One Response to Mit Professor Schram auf Spurensuche

  1. Monderamp sagt:

    Lieber Herr Schram!
    Herzlichen Glückwunsch für Ihren offenbar recht gelungenen Rundgang zur Geschichte des Viertels.
    Ich konnte leider nicht teilnehmen.
    Ein paar kleine Anmerkungen seien deshalb von hier aus gestattet:
    Die damalige Webeschule befand sich ja nahezu exakt auf dem Grundstück des neuen Erweiterungsbaus der Albert-Schweitzer-Schule. Damit rekonstruiert dieser unscheinbare Bau die damalige schöne städtebauliche Situation des Platzes, insofern er ihm -wie die Webeschule- eine Fassung verleiht, wenn man so will, “re-urbanisiert”. Dass dies Ausgangspunkt für allerlei Gestaltungsideen sein könnte, ist bekannt. Aber, vielleicht sollten wir uns gemeinsam dafür stark machen, dass die sichtzerstörenden Grünwucherungen im Mittelbereich der südlichen Corneliusstraße zurückgeschnitten werden, damit die neue Platzsituation in dieser zentralen Sichtachse zwischen Linden – und Corneliusplatz überhaupt zur Geltung kommt.

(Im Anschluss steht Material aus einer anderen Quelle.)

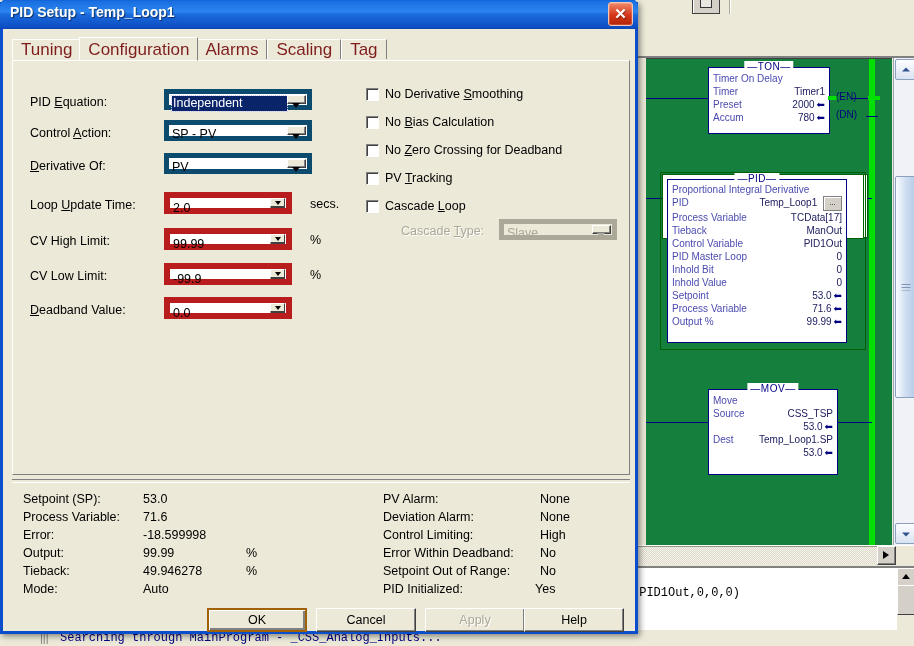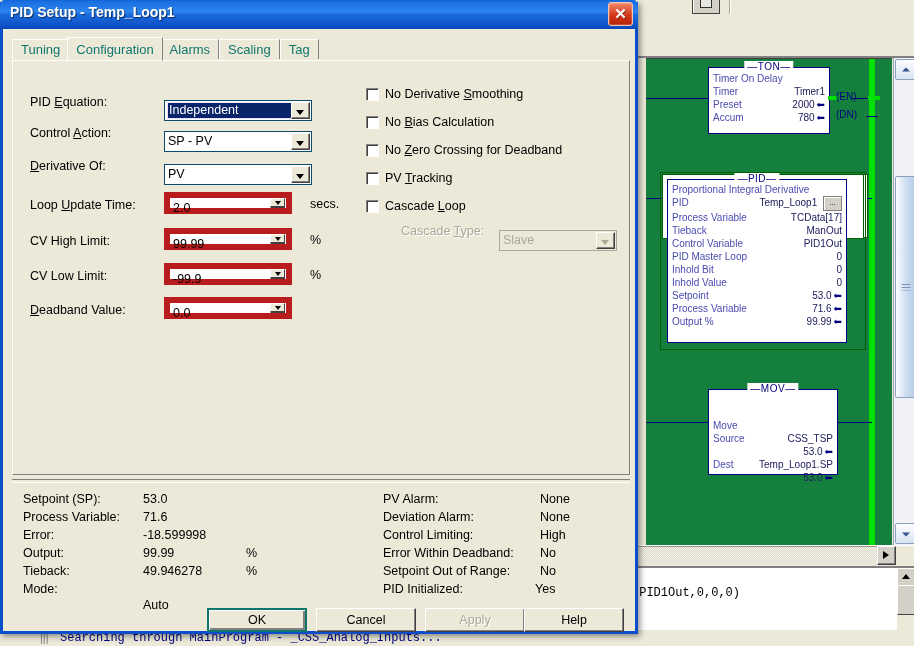--- a/index.html
+++ b/index.html
@@ -222,7 +222,7 @@
     position: relative; float: left; height: 20px; padding: 0 8px;
     background: #ece9d8;
     border: 1px solid #ffffff; border-right-color: #808080; border-bottom: none;
-    font-size: 13px; color: #0f766e; line-height: 20px;
+    font-size: 17px; color: #7f1d1d; line-height: 20px;
     box-sizing: border-box;
     text-align: center;
   }

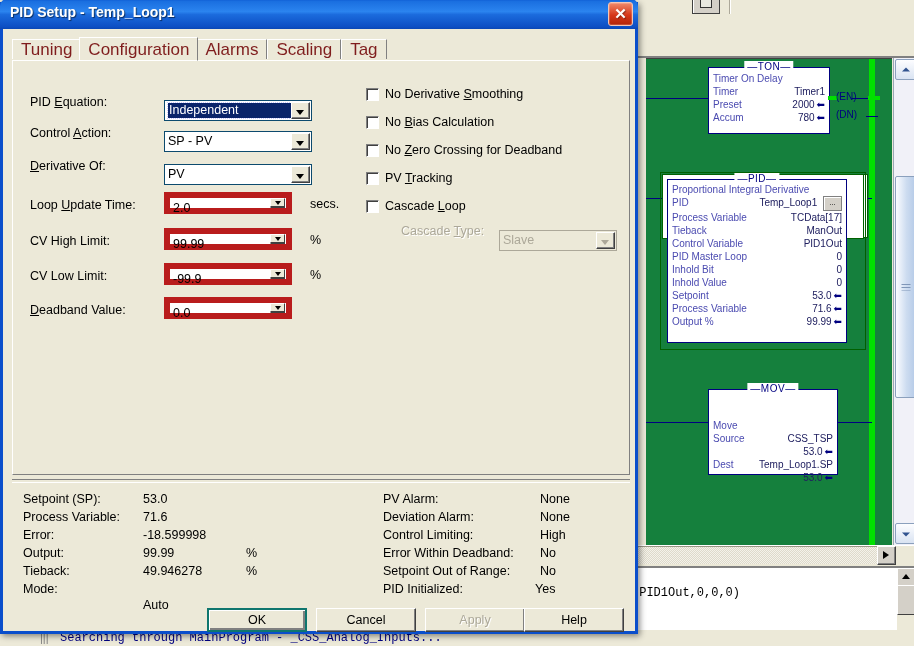--- a/index.html
+++ b/index.html
@@ -246,7 +246,7 @@
 
   .combo {
     position: absolute; height: 21px; background: #ffffff;
-    border: 1px solid #0c4a6e; box-sizing: border-box; margin-top: 11px;
+    border: 5px solid #0c4a6e; box-sizing: border-box;
   }
   .combo .ctext {
     position: absolute; left: 3px; top: 2px; right: 20px;

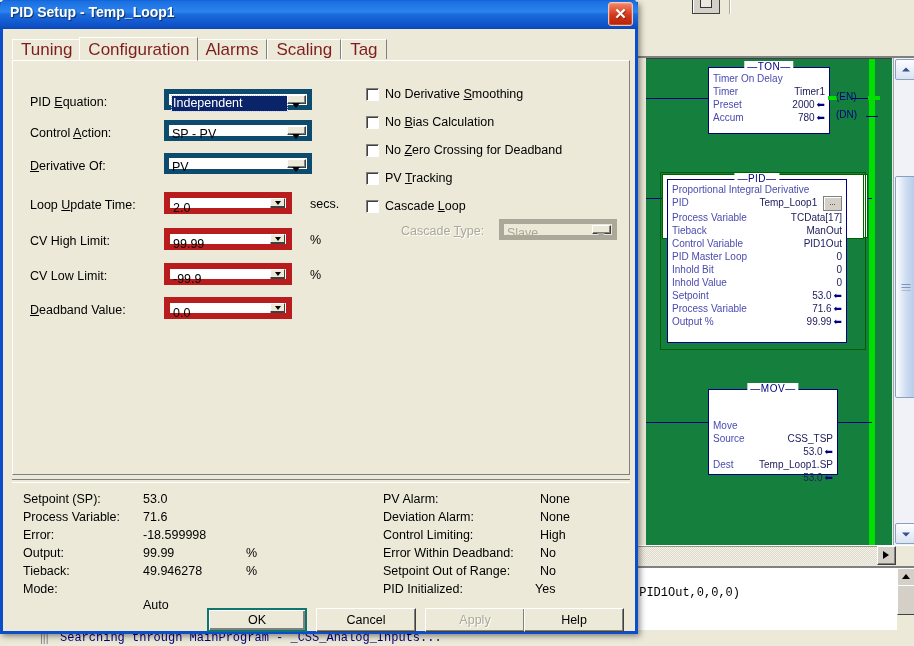--- a/index.html
+++ b/index.html
@@ -437,7 +437,7 @@
 
       <div class="lad-block" style="left:62px; top:330px; width:128px; height:84px;">
         <div class="lad-title">MOV</div>
-        <div style="padding-top:4px;margin-top:25px;">
+        <div style="padding-top:4px;">
           <div class="lad-row single">
             <span class="lab">Move</span>
           </div>

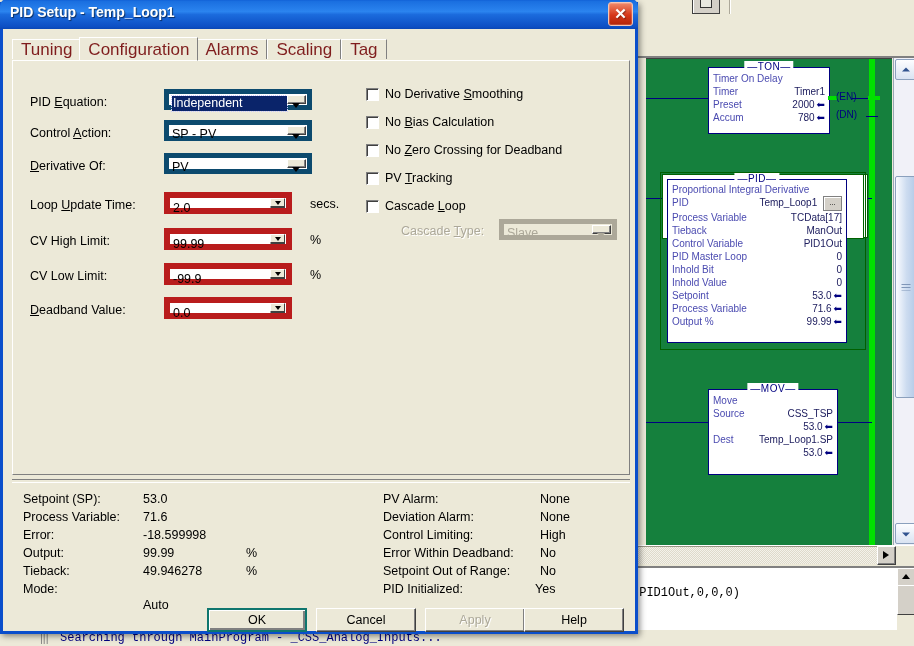--- a/index.html
+++ b/index.html
@@ -646,7 +646,7 @@
     <div class="stat-val" style="left:140px; top:562px;">49.946278</div>
     <div class="stat-val" style="left:243px; top:562px;">%</div>
     <div class="stat-lab" style="left:20px; top:580px;">Mode:</div>
-    <div class="stat-val" style="left:140px; top:580px;margin-top:16px;">Auto</div>
+    <div class="stat-val" style="left:140px; top:580px;">Auto</div>
 
     <div class="stat-lab" style="left:380px; top:490px;">PV Alarm:</div>
     <div class="stat-val" style="left:537px; top:490px;">None</div>

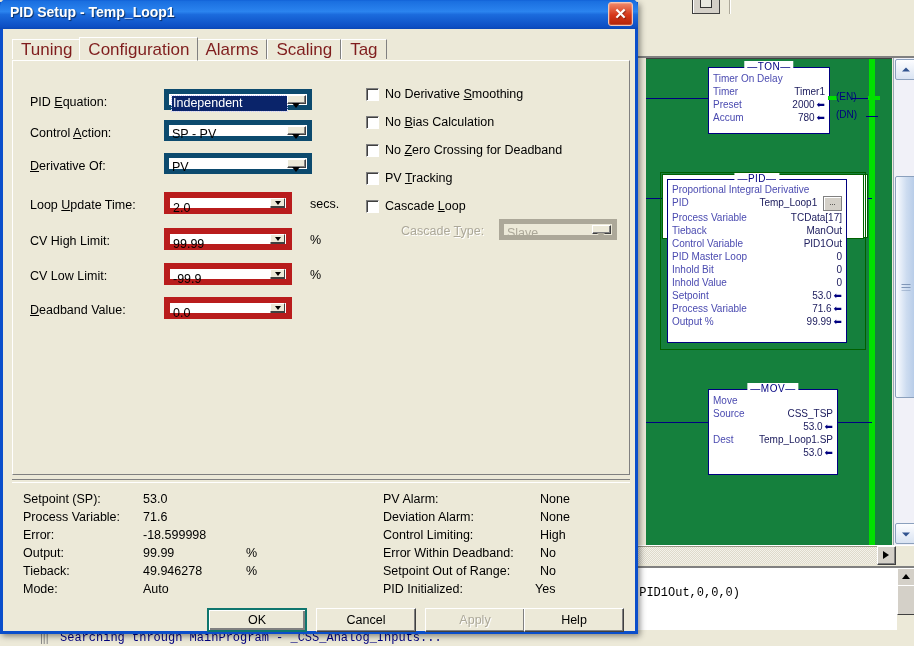--- a/index.html
+++ b/index.html
@@ -325,7 +325,7 @@
     box-sizing: border-box;
   }
   .dlg-btn.default {
-    border: 2px solid #0f766e;
+    border: 2px solid #a16207;
     box-shadow: inset 1px 1px 0 #ffffff, inset -2px -2px 0 #808080;
     line-height: 20px;
   }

    Ich verstehe ja, dass Sie aus Ihrer geliebten Corneliusstraße eine bürgerliche Prachtstrasse machen möchten. Dass Sie von der Presse in dem Sinne zitiert werden, dass die ganze Südstadt ein wohlhabendes Edelwohngebiet gewesen sein sollte, ist aber m.E. korrekturbedürftig. Was wir aber sehr wohl an der Corneliusstrasse schön beobachten Können, ist der Übergang vom Krefelder Haus zum nachgründerzeitlichen bürgerlichen Geschoßwohnungsbau um die vorletzte Jahrhundertwende, wo man mit moderneren Grundrissen und des variantenreichen Gestaltelementen des Jugendstils arbeitete, die beim Krefelder Haus, das ja ein eher schlichter Mischtyp aus Bürger- und Arbeiterhaus gewesen war, noch nicht vorkamen.
    Der Eindruck der Bürgerlichkeit ist also eher dadurch begründet, dass man im Bereich der erst sehr spät entstandenen Strasse erstmals ein separiertes hier konzentriertes Wohnangebot realisierte. Reiche Leute gab es schon vorher. Richtig ist aber, dass die Entwicklungen der Webeschule die Nachfrage und deren räumliche Konzentration gefördert haben dürfte.

    Wenn Sie dem sicher interessantem Architektenoriginal Buschhüter einige Ehre erweisen, dann finde ich, dass dem ersten Kaplan in Josef, Heinrich Brauns, auch etwas Ehre zuteil hätte werden dürfen, handelte sich es doch um den ungemein wichtigen Kopf der Sozialpolitik in der Weimarer Republik. Aber “der ewige Heinrich” wird uns sicher noch eingehender beschäftigen.